Having a panic attack is very frightening. I do understand what you experience. I've had them for a long time.
Those racing thoughts and sometimes illogical thoughts can drive you mad hey? I find they happen at night especially when you lay your head down to sleep...
Have you seen a doctor and/or therapist in the past about your anxiety? As a first step that is something I would do. I.e. Organise a long appt with your doctor and talk about seeing someone to help you manage your anxiety. You can get a mental health plan that entitles you to 10 bulk billed visits to a psych/counsellor.
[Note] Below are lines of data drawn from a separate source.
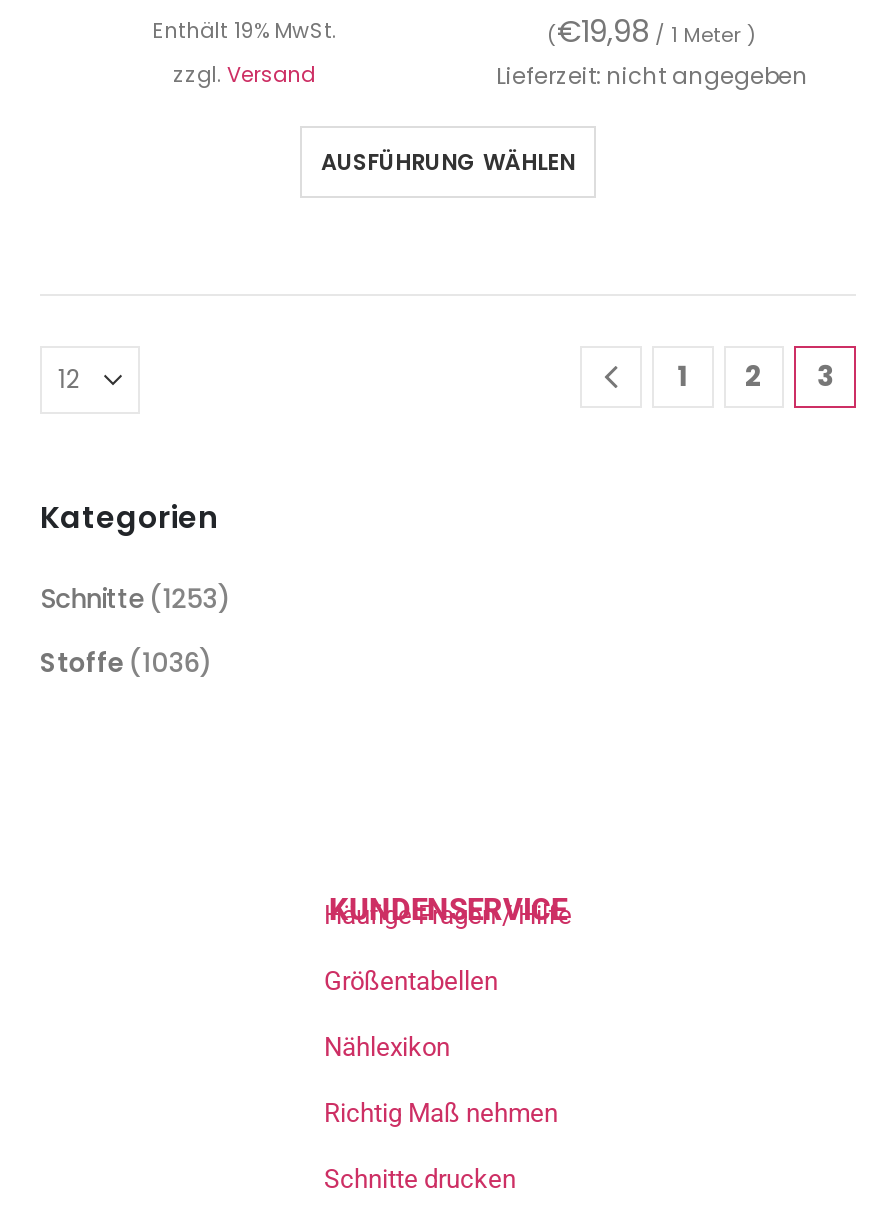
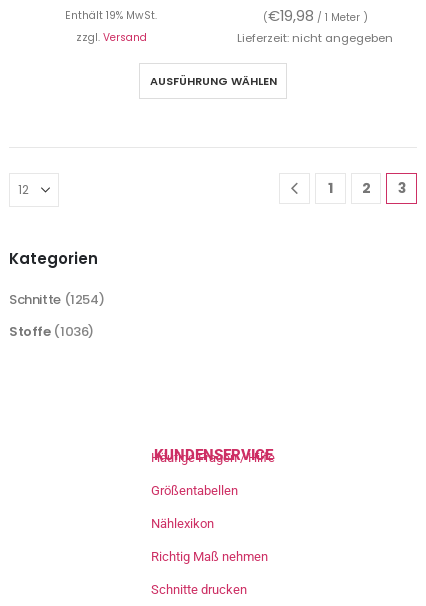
- Schnitte (1253)
+ Schnitte (1254)
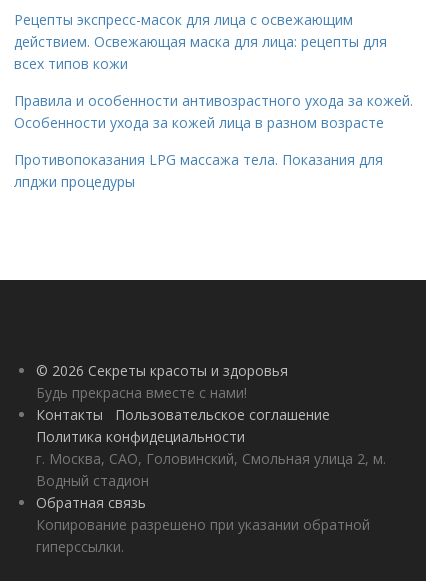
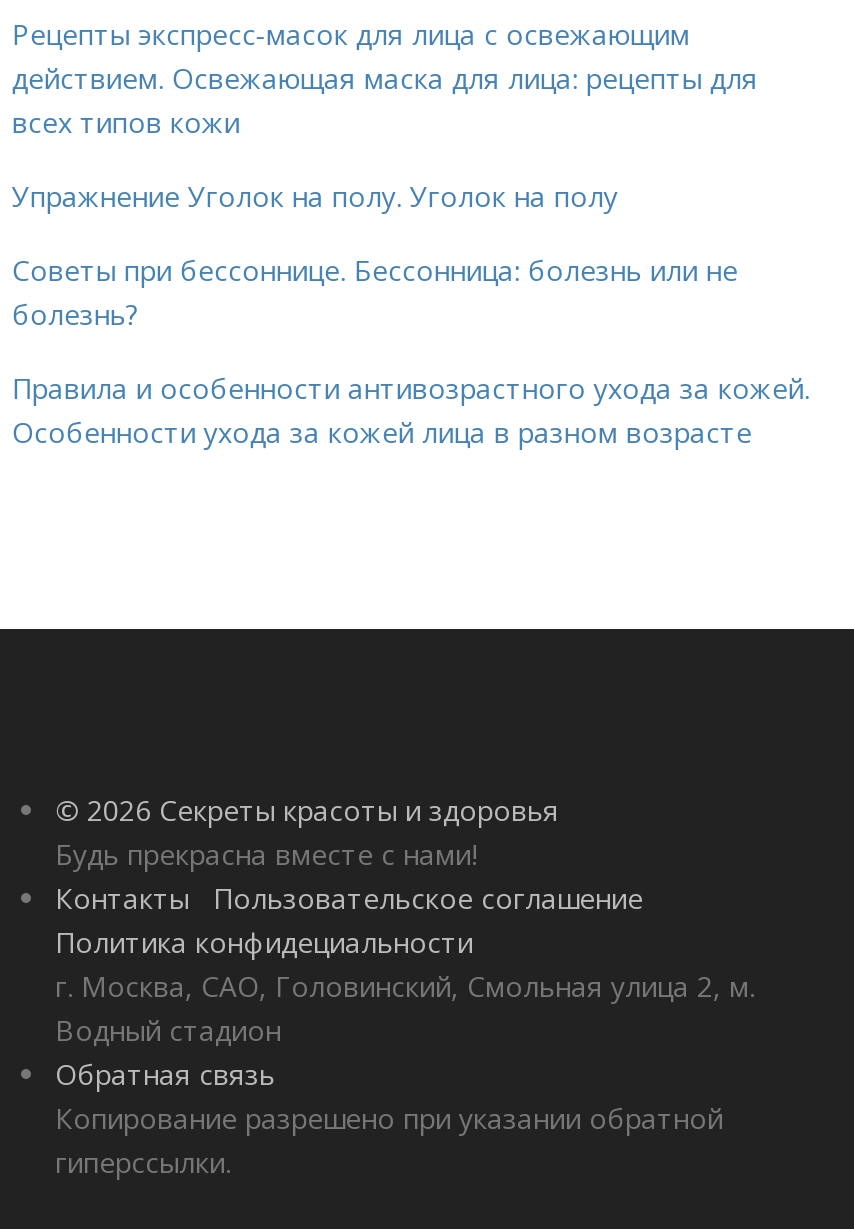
+ Упражнение Уголок на полу. Уголок на полу
+ Советы при бессоннице. Бессонница: болезнь или не
+ болезнь?

moved down: Правила и особенности антивозрастного ухода за кожей. | Особенности ухода за кожей лица в разном возрасте

- Противопоказания LPG массажа тела. Показания для
- лпджи процедуры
I have worked all my life until I retired last year. I've had to learn to manage my anxiety throughout my work life and even more recently when it has caught me full on since retiring and having a fall. That's what led me to BB myself. So, I'm back with my psych and doing my usual techniques to help when I have a panic attack, I.e.
- Slow my breathing. Counting in for 5 and out for 5. Sometimes when it's particularly bad, i hold my breath for 5 and hold 'nothing' for 5 (before breathing in again). I focus on my breathe as it goes in through my nose, throat, chest, lungs and down to the diaphragm and out.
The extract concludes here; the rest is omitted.